Stored items
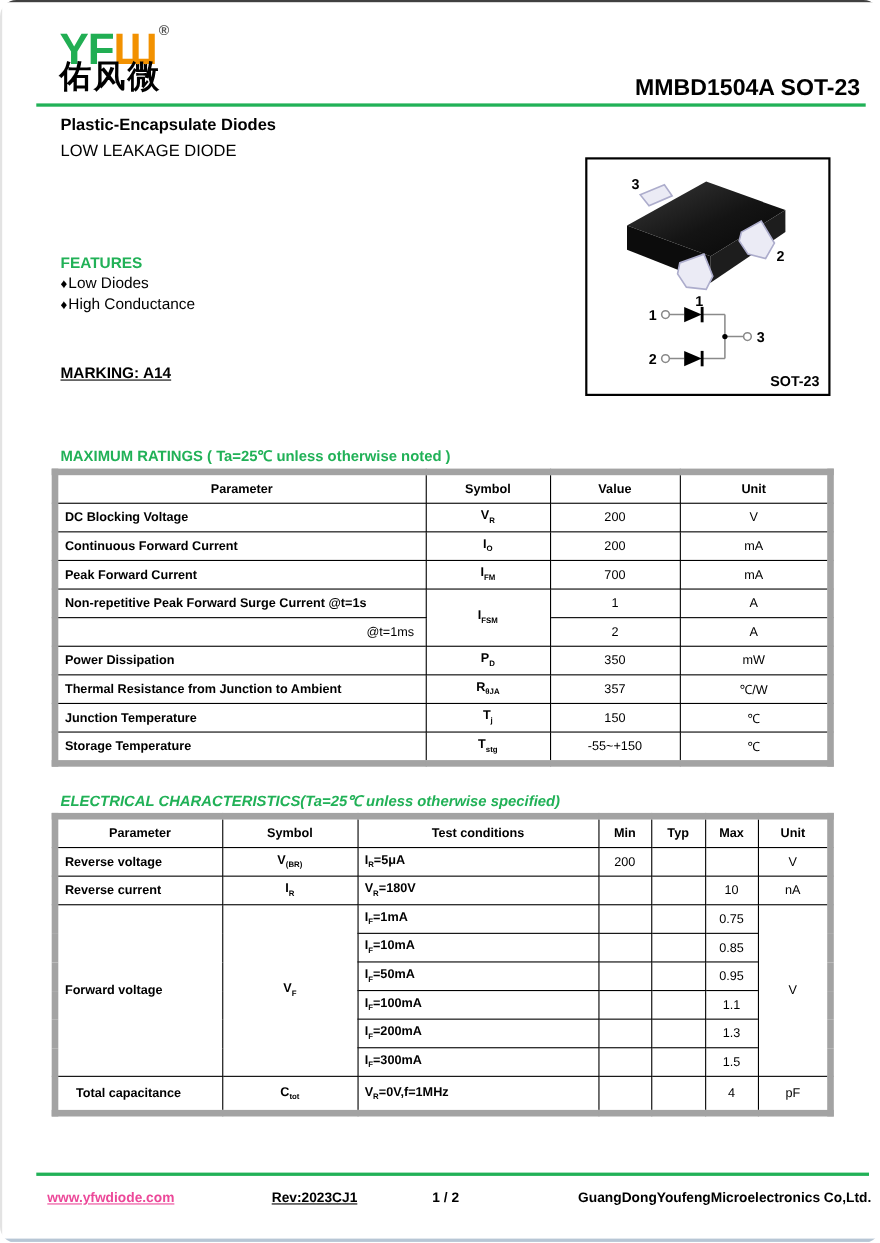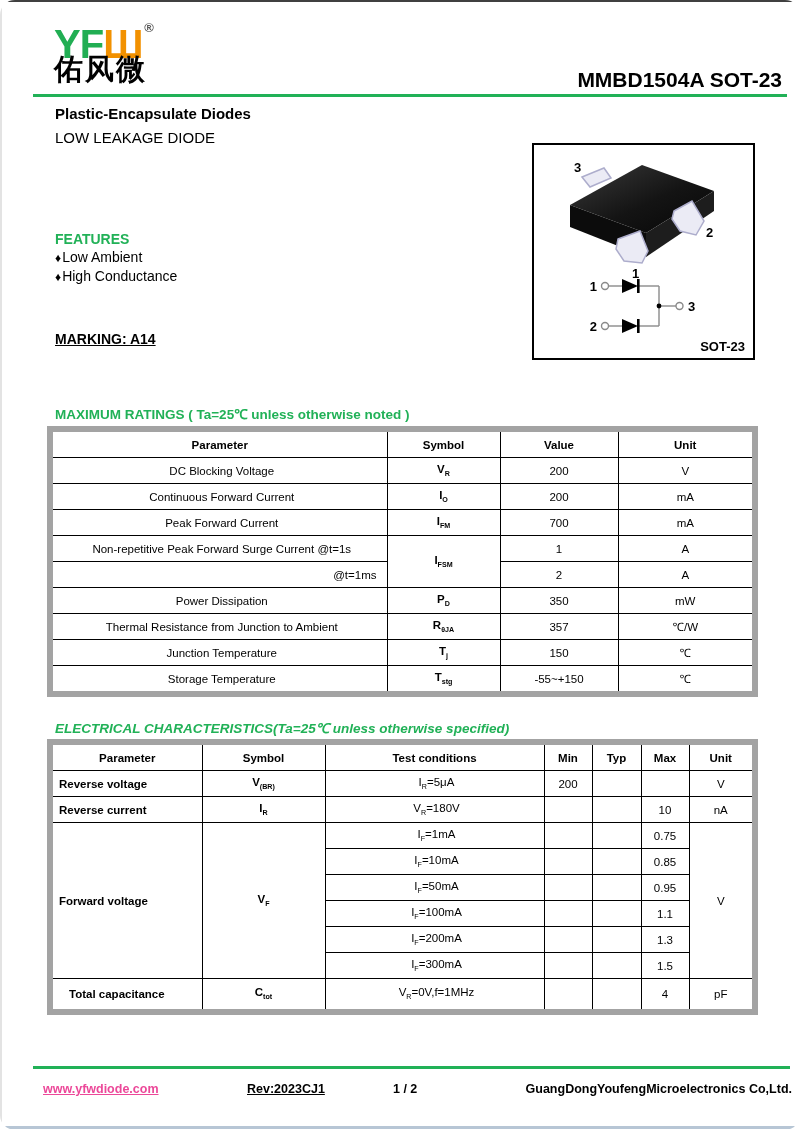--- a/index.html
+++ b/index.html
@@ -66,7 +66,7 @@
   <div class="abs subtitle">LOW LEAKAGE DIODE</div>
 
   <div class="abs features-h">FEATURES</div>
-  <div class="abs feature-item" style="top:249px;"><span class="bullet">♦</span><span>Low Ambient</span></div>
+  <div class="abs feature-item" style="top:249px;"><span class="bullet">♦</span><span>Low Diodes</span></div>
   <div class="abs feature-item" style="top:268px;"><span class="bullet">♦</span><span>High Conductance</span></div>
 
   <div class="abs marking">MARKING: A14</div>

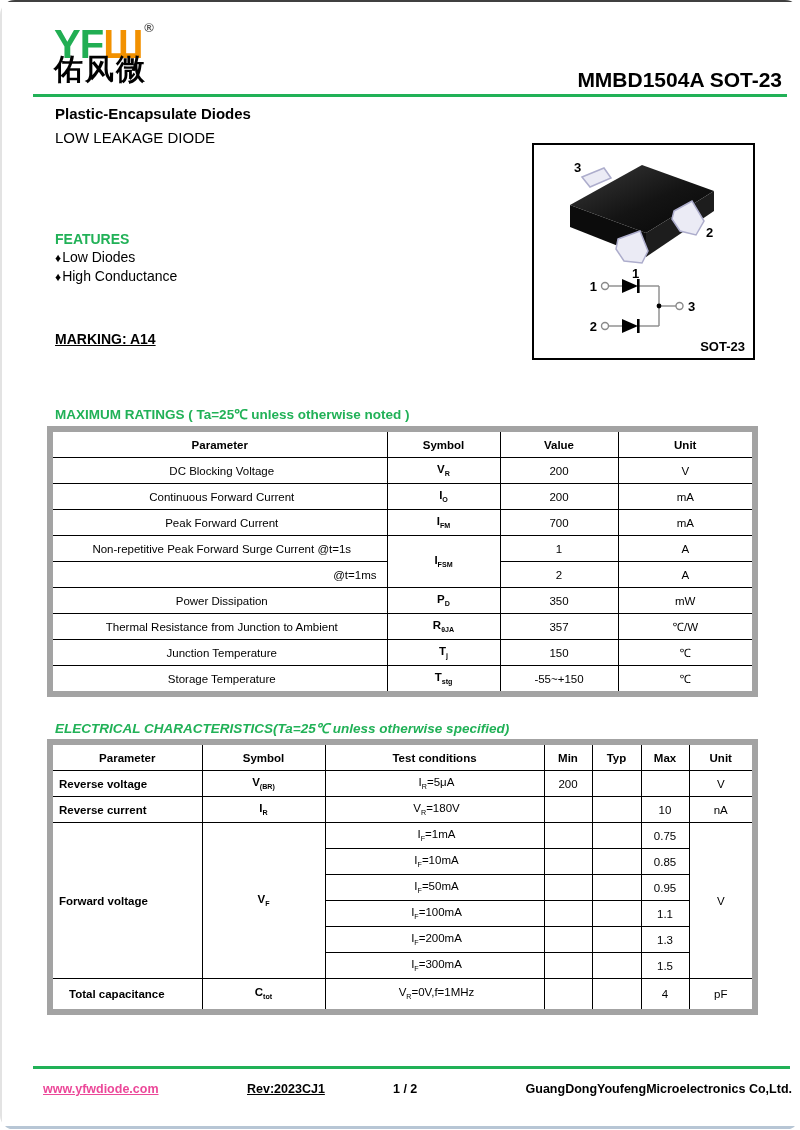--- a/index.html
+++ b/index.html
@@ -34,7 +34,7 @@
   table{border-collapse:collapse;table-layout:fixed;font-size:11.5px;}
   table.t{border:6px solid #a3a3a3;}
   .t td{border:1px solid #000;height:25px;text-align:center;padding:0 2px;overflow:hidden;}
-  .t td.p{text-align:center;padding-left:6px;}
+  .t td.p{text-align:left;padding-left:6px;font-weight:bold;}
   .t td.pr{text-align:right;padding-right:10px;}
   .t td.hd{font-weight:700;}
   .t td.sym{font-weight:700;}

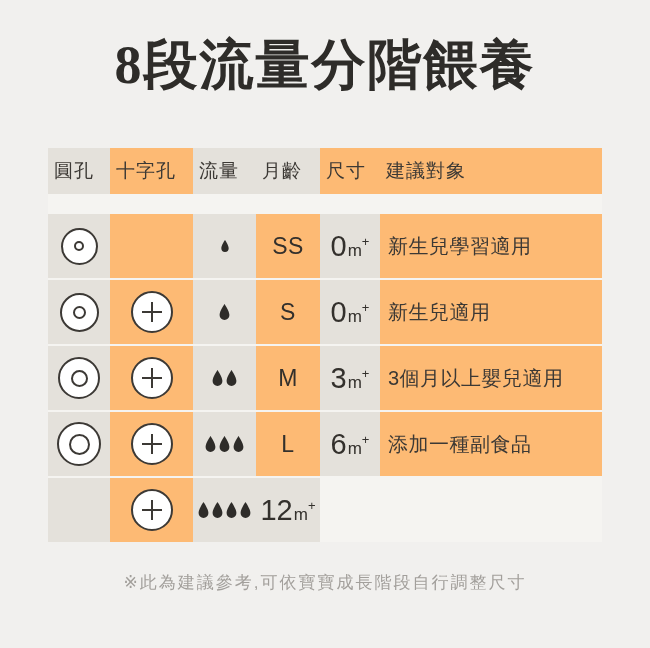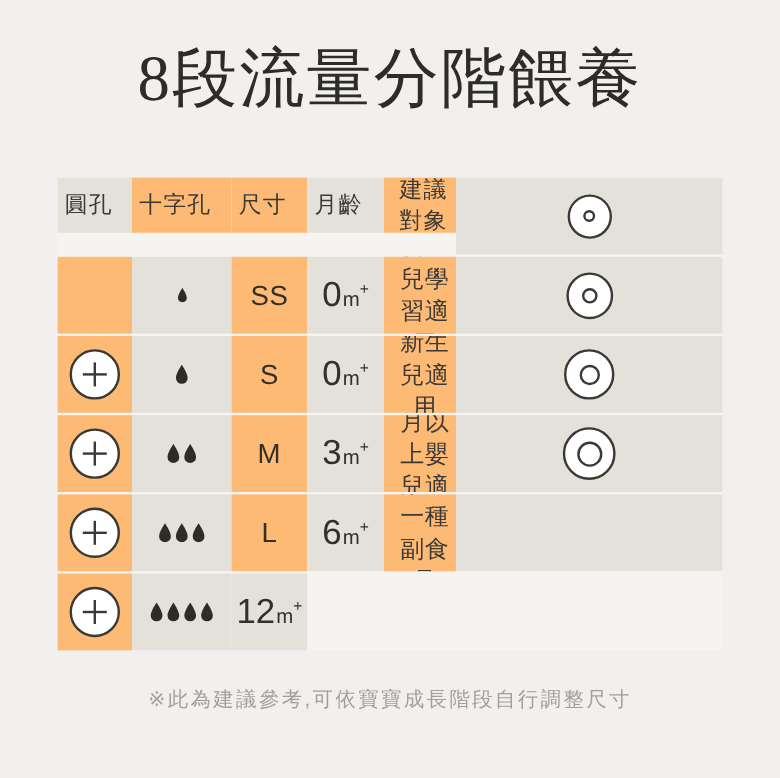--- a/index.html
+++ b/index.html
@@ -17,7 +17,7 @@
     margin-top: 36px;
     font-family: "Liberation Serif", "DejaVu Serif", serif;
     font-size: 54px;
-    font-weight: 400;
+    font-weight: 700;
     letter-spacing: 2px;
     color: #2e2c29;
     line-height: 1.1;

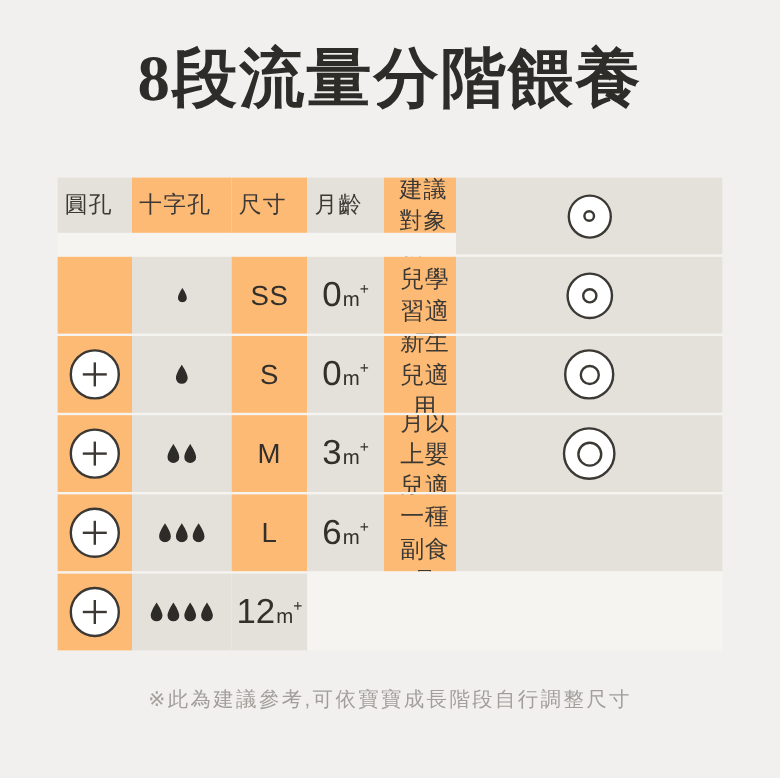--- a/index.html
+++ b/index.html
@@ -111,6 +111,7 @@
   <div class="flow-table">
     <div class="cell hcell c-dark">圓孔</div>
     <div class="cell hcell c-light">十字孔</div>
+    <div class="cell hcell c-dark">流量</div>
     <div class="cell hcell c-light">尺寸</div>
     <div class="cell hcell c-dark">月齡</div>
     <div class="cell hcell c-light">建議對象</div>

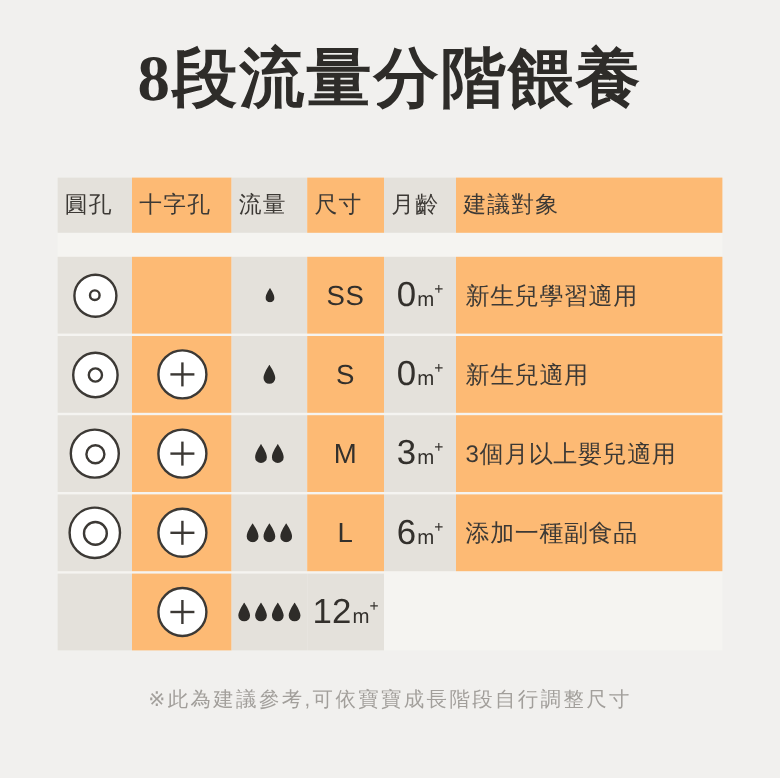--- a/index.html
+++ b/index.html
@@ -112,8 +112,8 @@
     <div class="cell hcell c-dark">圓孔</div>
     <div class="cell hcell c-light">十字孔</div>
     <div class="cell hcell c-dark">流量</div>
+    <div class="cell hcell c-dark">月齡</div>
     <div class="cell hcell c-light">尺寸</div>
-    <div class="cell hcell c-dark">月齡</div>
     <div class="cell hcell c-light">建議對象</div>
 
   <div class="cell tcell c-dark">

Task to complete ::
Every entry above should be returned exactly, with no images included.

Result of the exercise ::
--- a/index.html
+++ b/index.html
@@ -66,7 +66,7 @@
   <div class="abs subtitle">LOW LEAKAGE DIODE</div>
 
   <div class="abs features-h">FEATURES</div>
-  <div class="abs feature-item" style="top:249px;"><span class="bullet">♦</span><span>Low Ambient</span></div>
+  <div class="abs feature-item" style="top:249px;"><span class="bullet">♦</span><span>Low Diodes</span></div>
   <div class="abs feature-item" style="top:268px;"><span class="bullet">♦</span><span>High Conductance</span></div>
 
   <div class="abs marking">MARKING: A14</div>

--- a/index.html
+++ b/index.html
@@ -34,7 +34,7 @@
   table{border-collapse:collapse;table-layout:fixed;font-size:11.5px;}
   table.t{border:6px solid #a3a3a3;}
   .t td{border:1px solid #000;height:25px;text-align:center;padding:0 2px;overflow:hidden;}
-  .t td.p{text-align:center;padding-left:6px;}
+  .t td.p{text-align:left;padding-left:6px;font-weight:bold;}
   .t td.pr{text-align:right;padding-right:10px;}
   .t td.hd{font-weight:700;}
   .t td.sym{font-weight:700;}

--- a/index.html
+++ b/index.html
@@ -17,7 +17,7 @@
     margin-top: 36px;
     font-family: "Liberation Serif", "DejaVu Serif", serif;
     font-size: 54px;
-    font-weight: 400;
+    font-weight: 700;
     letter-spacing: 2px;
     color: #2e2c29;
     line-height: 1.1;

--- a/index.html
+++ b/index.html
@@ -111,6 +111,7 @@
   <div class="flow-table">
     <div class="cell hcell c-dark">圓孔</div>
     <div class="cell hcell c-light">十字孔</div>
+    <div class="cell hcell c-dark">流量</div>
     <div class="cell hcell c-light">尺寸</div>
     <div class="cell hcell c-dark">月齡</div>
     <div class="cell hcell c-light">建議對象</div>

--- a/index.html
+++ b/index.html
@@ -112,8 +112,8 @@
     <div class="cell hcell c-dark">圓孔</div>
     <div class="cell hcell c-light">十字孔</div>
     <div class="cell hcell c-dark">流量</div>
+    <div class="cell hcell c-dark">月齡</div>
     <div class="cell hcell c-light">尺寸</div>
-    <div class="cell hcell c-dark">月齡</div>
     <div class="cell hcell c-light">建議對象</div>
 
   <div class="cell tcell c-dark">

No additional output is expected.